Religion et consumérisme

Ne faut-il pas voir dans la façon avec laquelle notre société réagit aujourd’hui à la pandémie une forme d’échec de notre modèle occidental qui a fait prévaloir le « matériel » au détriment du « spirituel » ? La pratique religieuse est en chute libre alors que la fréquentation des grands temples de la consommation ne cesse de croître. Or, si le bien-être matériel s’est incontestablement amélioré depuis la fin de la Seconde Guerre mondiale, du moins dans nos contrées, le bien-être psychologique, ce que l’on appelle aujourd’hui la santé mentale, lui, s’est profondément détérioré. Et pourtant, des pratiques alternatives de recherche de bien-être et de sens foisonnent, ce qui signifie que le désir de paix intérieure est toujours présent dans l’Homme et qu’il cherche à trouver le moyen de s’exprimer, d’une manière ou d’une autre.

À l’aube de notre humanité, le religieux a précédé le politique, aimait à répéter François Mitterrand. Pourquoi ce fondement anthropologique aurait-il subitement disparu avec l’avènement du consumérisme ? Pourquoi nos consciences auraient-elles été transformées à ce point, en quelques décennies, comme anesthésiées, pour ne plus pouvoir ou même vouloir faire de la place à la quête de sens dans nos vies ? Cette crise majeure qui nous étreint nous rappelle que, malgré notre rationalité positiviste, il y a un mystère dans nos vies qui est irréductible et qui ne peut être approché qu’en apprivoisant progressivement notre propre mort. Une démarche infiniment personnelle qui s’enrichit par l’échange et la communion avec d’autres êtres humains.

Les « cafés mortels »

La fête de la Toussaint conserve encore des adeptes et les tombes continueront d’être fleuries en ce début du mois de novembre. Mais, à côté de ce rituel chrétien, surgissent d’autres lieux comme les « cafés mortels », initiés en Suisse en 2004 par le sociologue et ethnologue valaisan Bernard Crettaz et désormais présents un peu partout dans le monde. Des hommes et des femmes viennent y déposer une parole et se nourrir d’un échange sur la mort d’un ami ou d’un parent disparu. Et c’est tant mieux.

Les nombreux témoignages qui nous sont parvenus au mois d’avril dernier de Lombardie et de nos couloirs d’hôpitaux et de maisons de repos ont montré combien le silence et la solitude face à la mort représentent une deuxième mort pour les vivants.
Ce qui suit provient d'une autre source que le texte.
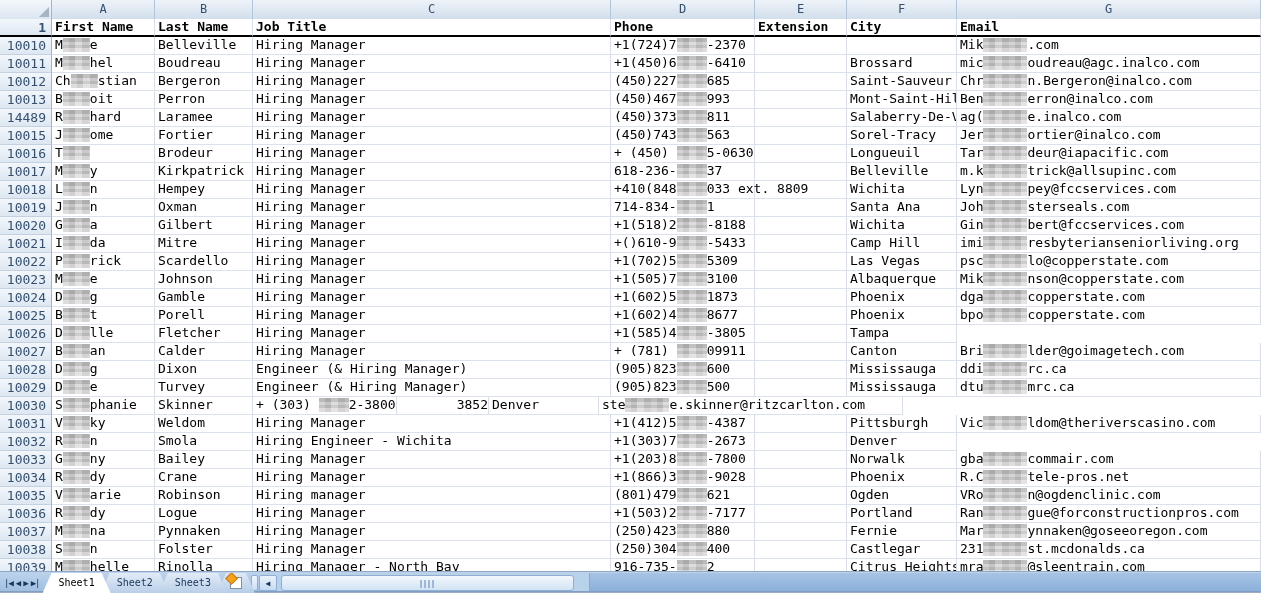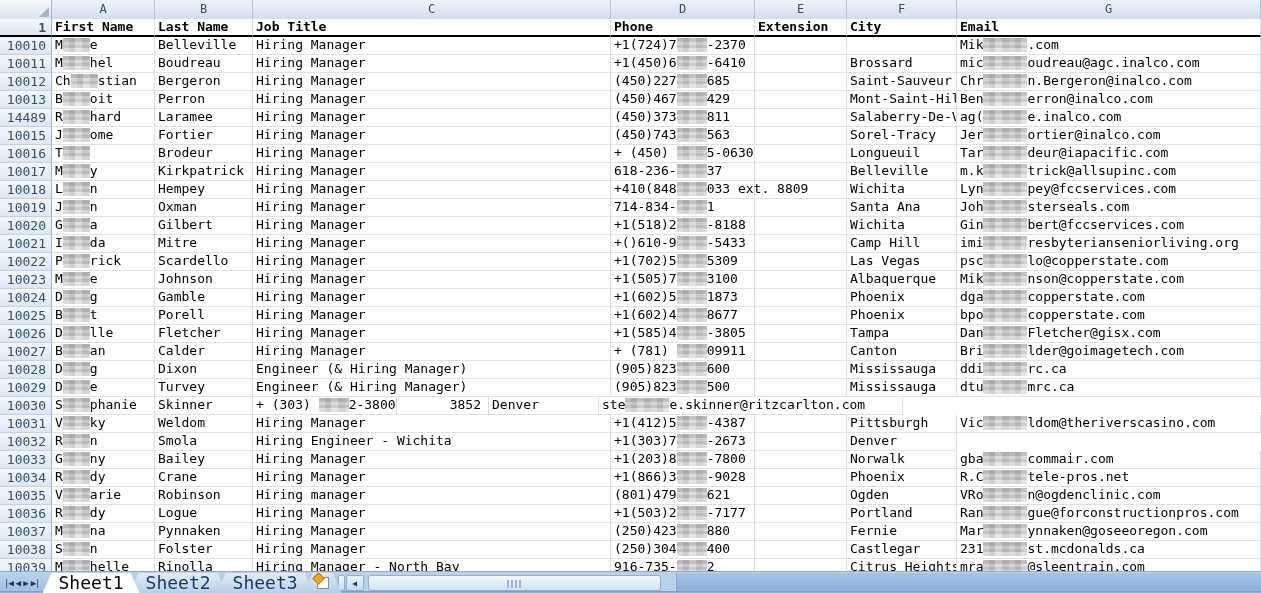--- a/index.html
+++ b/index.html
@@ -124,7 +124,7 @@
           <div class="cell w-a"><span>B</span><span class="redact r-a"></span><span>oit</span></div>
           <div class="cell w-b">Perron</div>
           <div class="cell w-c">Hiring Manager</div>
-          <div class="cell w-d ovf"><span>(450)467</span><span class="redact r-d"></span><span>429</span></div>
+          <div class="cell w-d ovf"><span>(450)467</span><span class="redact r-d"></span><span>993</span></div>
           <div class="cell w-e num"></div>
           <div class="cell w-f">Mont-Saint-Hil</div>
           <div class="cell w-g"><span>Ben</span><span class="redact r-g"></span><span>erron@inalco.com</span></div>

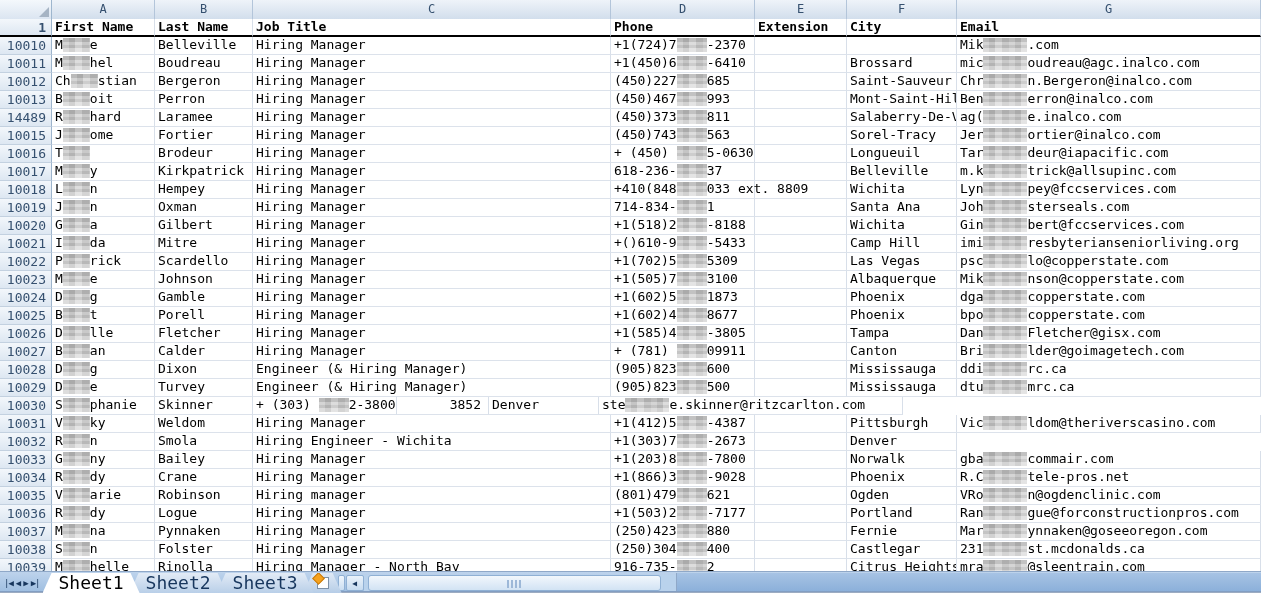--- a/index.html
+++ b/index.html
@@ -257,7 +257,6 @@
           <div class="cell w-d ovf"><span>+1(585)4</span><span class="redact r-d"></span><span>-3805</span></div>
           <div class="cell w-e num"></div>
           <div class="cell w-f">Tampa</div>
-          <div class="cell w-g"><span>Dan</span><span class="redact r-g"></span><span>Fletcher@gisx.com</span></div>
         </div>
         <div class="row">
           <div class="cell rh">10027</div>

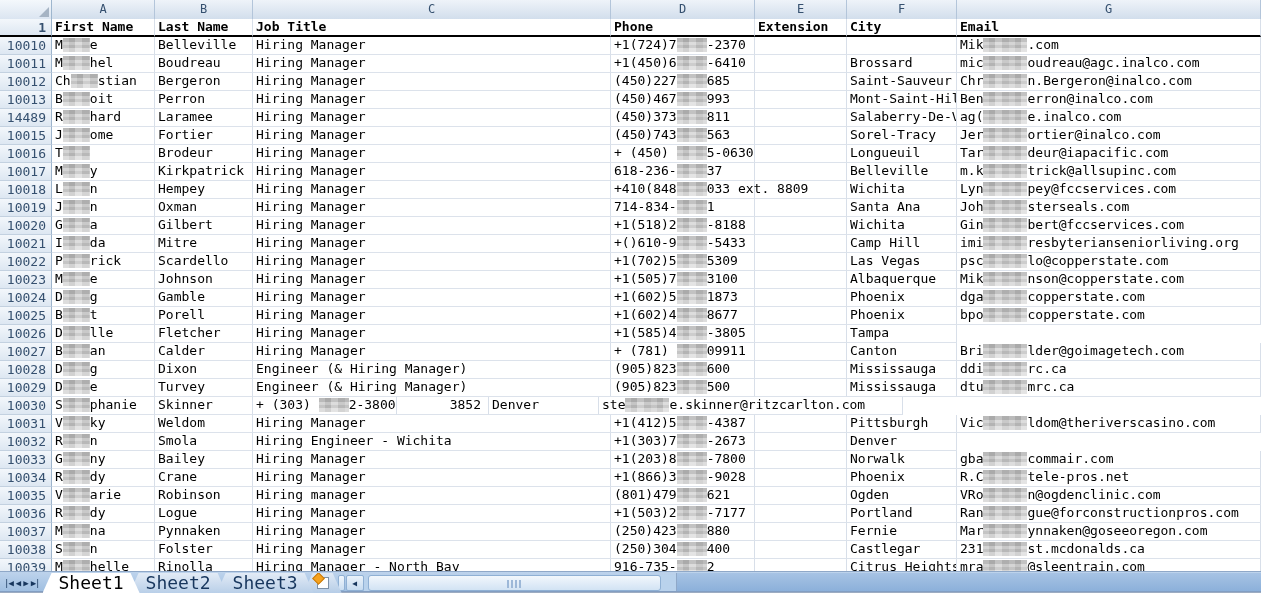--- a/index.html
+++ b/index.html
@@ -21,7 +21,7 @@
   .rh{width:52px;text-align:right;padding:0 5px 0 0;background:linear-gradient(#f3f7fb,#dde7f2);
     border-right:1px solid #9db4cc;border-bottom:1px solid #c3d1e0;color:#35506f;font-size:13px;line-height:17px;}
   .row.head .cell{font-weight:bold;border-bottom:2px solid #000;}
-  .num{text-align:right;padding-right:7px;}
+  .num{text-align:right;padding-right:0;}
   .ovf{overflow:visible;position:relative;z-index:2;}
 
   .w-a{width:103px}.w-b{width:98px}.w-c{width:358px}.w-d{width:144px}.w-e{width:92px}.w-f{width:110px}.w-g{width:304px}

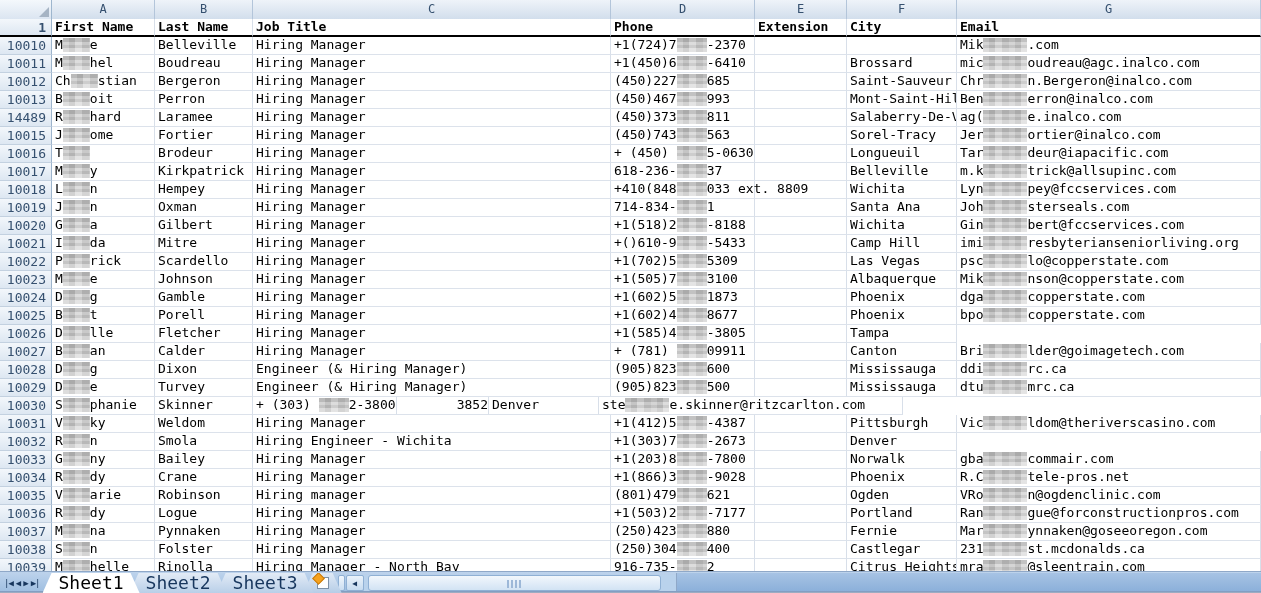--- a/index.html
+++ b/index.html
@@ -40,7 +40,7 @@
   .nav{display:flex;align-items:center;height:21px;padding:0 3px 0 4px;gap:3px;flex:none;}
   .navbtn{font-size:9px;color:#17365d;line-height:18px;cursor:default;letter-spacing:-1px;}
   .tabs{display:flex;align-items:flex-end;height:21px;flex:none;}
-  .tab{height:20px;line-height:19px;font-size:18px;color:#17365d;padding:0 16px;margin-right:-10px;
+  .tab{height:20px;line-height:19px;font-size:10px;color:#17365d;padding:0 16px;margin-right:-10px;
     clip-path:polygon(9px 0,calc(100% - 9px) 0,100% 100%,0 100%);
     background:linear-gradient(#e2ebf6,#b9cfe8);position:relative;}
   .tab.active{background:#fff;color:#000;z-index:5;}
La pandémie, s’il était encore besoin de le rappeler, a révélé avec acuité la nécessité de donner à la mort toute sa place dans nos vies et ainsi donner à la vie sa pleine dimension humaine. Le manque de rituels funéraires lors de la première vague du Covid-19 a profondément choqué de nombreuses familles endeuillées. Augurons que nos autorités veilleront cette fois-ci à tout mettre en œuvre pour que de telles situations ne puissent plus se reproduire dans les semaines à venir et que ces familles puissent dignement célébrer la mémoire de leur défunt.

Une opinion de Pascal Warnier, économiste, diplômé en sciences de l’éducation, parue dans la Libre.be de ce jeudi 29/10/2020.